As a Christian, my faith is important to me, as are my beliefs. A life message I have learned and now try to carry around with me, is that every person is precious. It does not matter what creed, race, sexual orientation, religious standing or place in society one finds themselves in, rather what does matter, is that when all the “stuff” is peeled away, whether self-built or applied by others, God sees us for who we really are; which is a beautiful creation, made wonderfully, and with care and attention. I try to share this in my outlook and acceptance of others. This lesson has been taught, often through extreme tragedy and loss, as well as times of great joy.
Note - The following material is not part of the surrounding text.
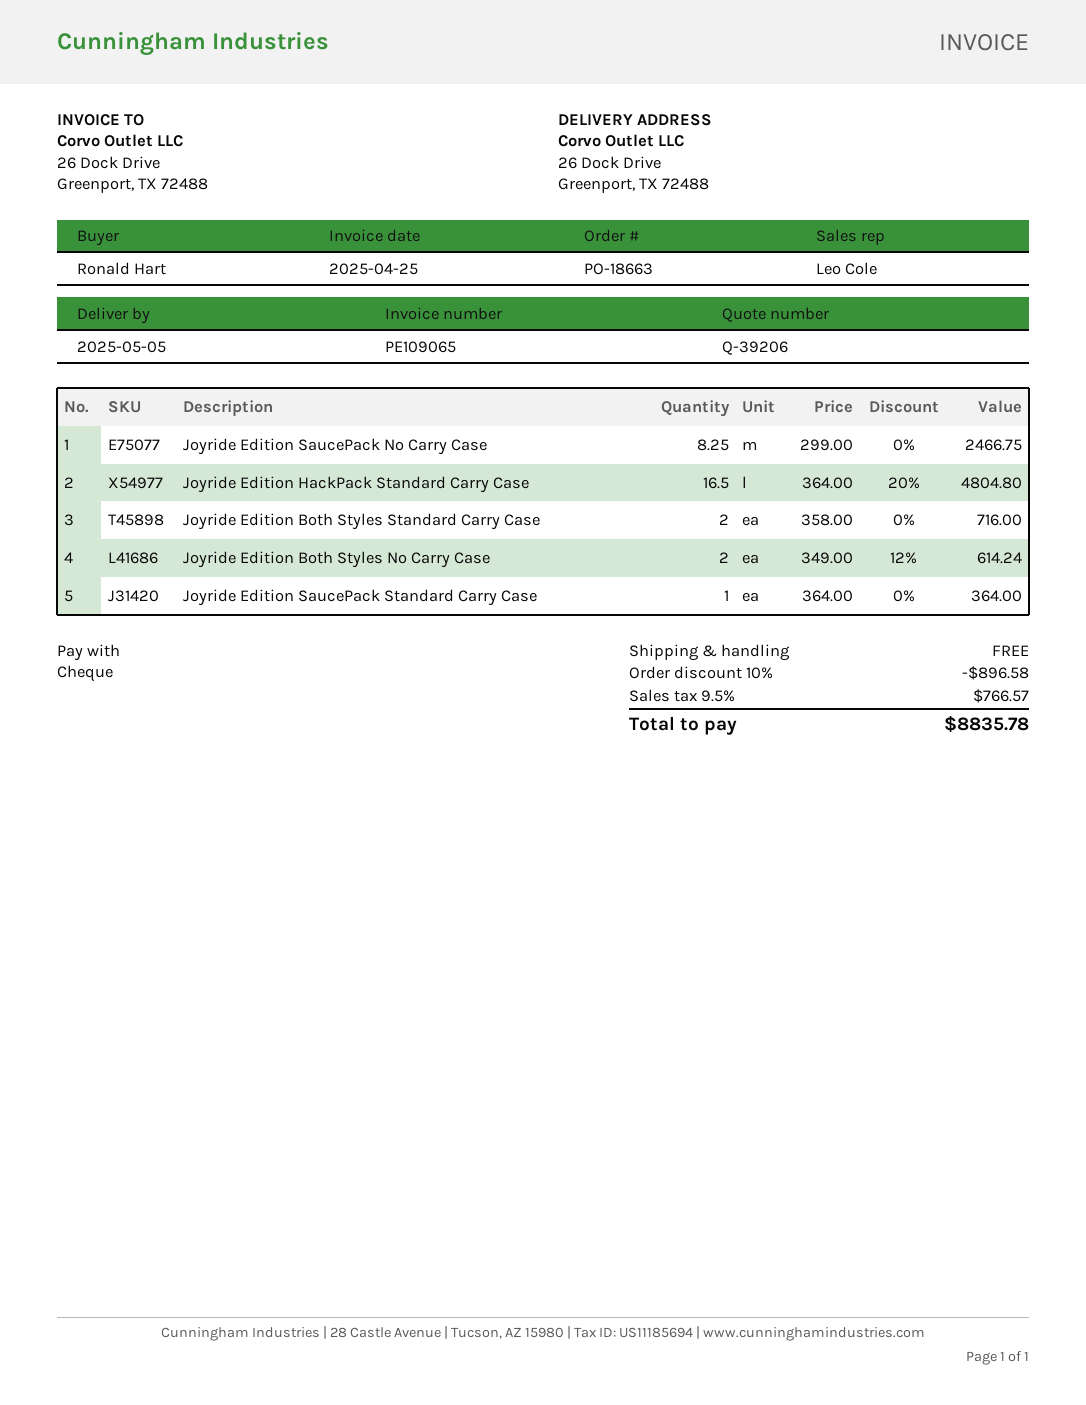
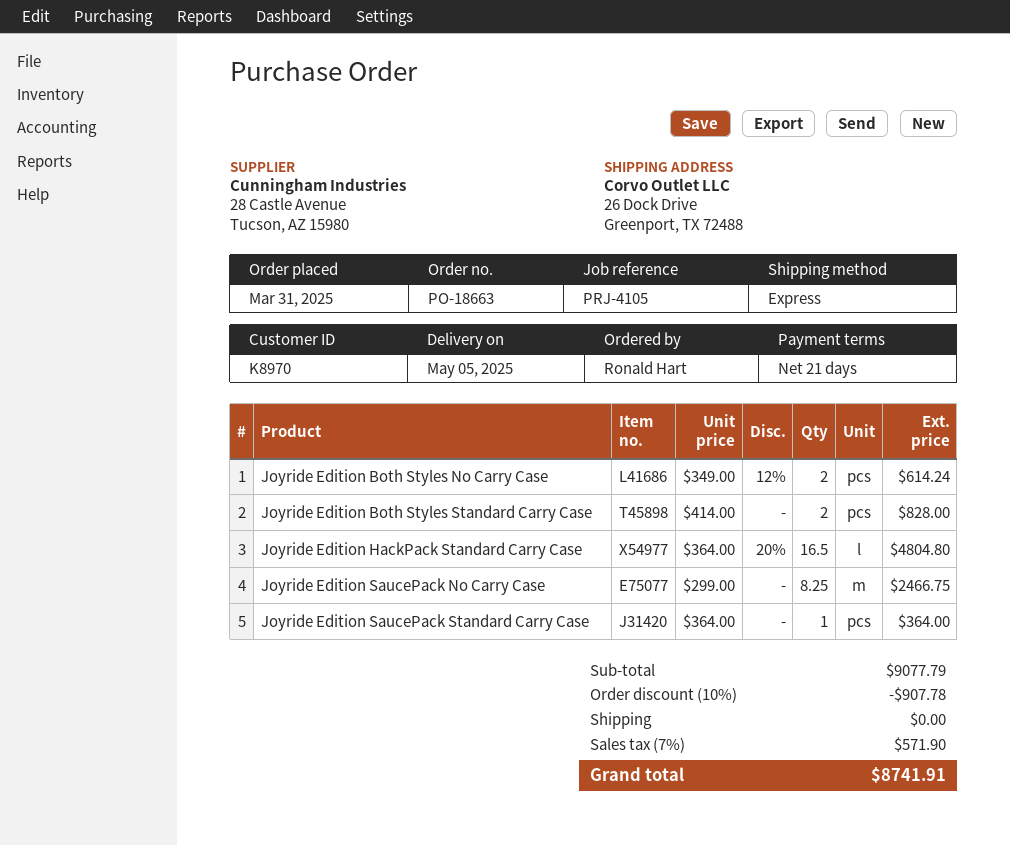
Joyride Edition Both Styles Standard Carry Case: 2 x 358.00 = 716.00 -> 2 x 414.00 = 828.00
discount: 10% = 896.58 -> 10% = 907.78
tax: 9.5% = 766.57 -> 7% = 571.90
total: 8835.78 -> 8741.91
These are reflected in the various scenes Sam and his family find themselves in.
The bright times include when I spent my youth growing up in South Africa. As a child growing up in what, for me, was a beautiful country, where kids did not differentiate between skin colour or culture, the pure exhilaration of being able to explore the mountains, the lakes and rivers and the landscapes, often at great peril to life and limb, cemented a rich tapestry in my life that helped me to look outward and see how peaceful things are, when one is able to turn one’s head to one side for a moment and smell the flowers.
A darker side was the struggle when my two children were diagnosed with an incredibly rare genetic disorder of which, only 12 have been recorded. The first child was born in Germany and whilst I could speak German, the medical and technical issues around the condition and trying to speak to doctors about it, led to extreme periods of sadness. Often I was told by one of the doctors that, in their opinion, my daughter had this or that condition, and would probably die before they were 4. The angst that came from this, only to find out some months later, that actually, the doctors were shown to be wrong and that my daughter now had “this” condition (probably), and that life expectancy was not very good, was beyond description.
In this darkness, a light was switched on by the healing touch of a wonderful church, and of being introduced to many other children who were in a much worse condition than my daughter. I learned that it was OK to be scared and afraid and worried, but that if I looked outside for a moment, all was at peace. The children are now both leading active “normal” lives and are 24 and 21 respectively and they both delight and frustrate as children do. I wouldn’t swap them for the world. Valuable life lesson there.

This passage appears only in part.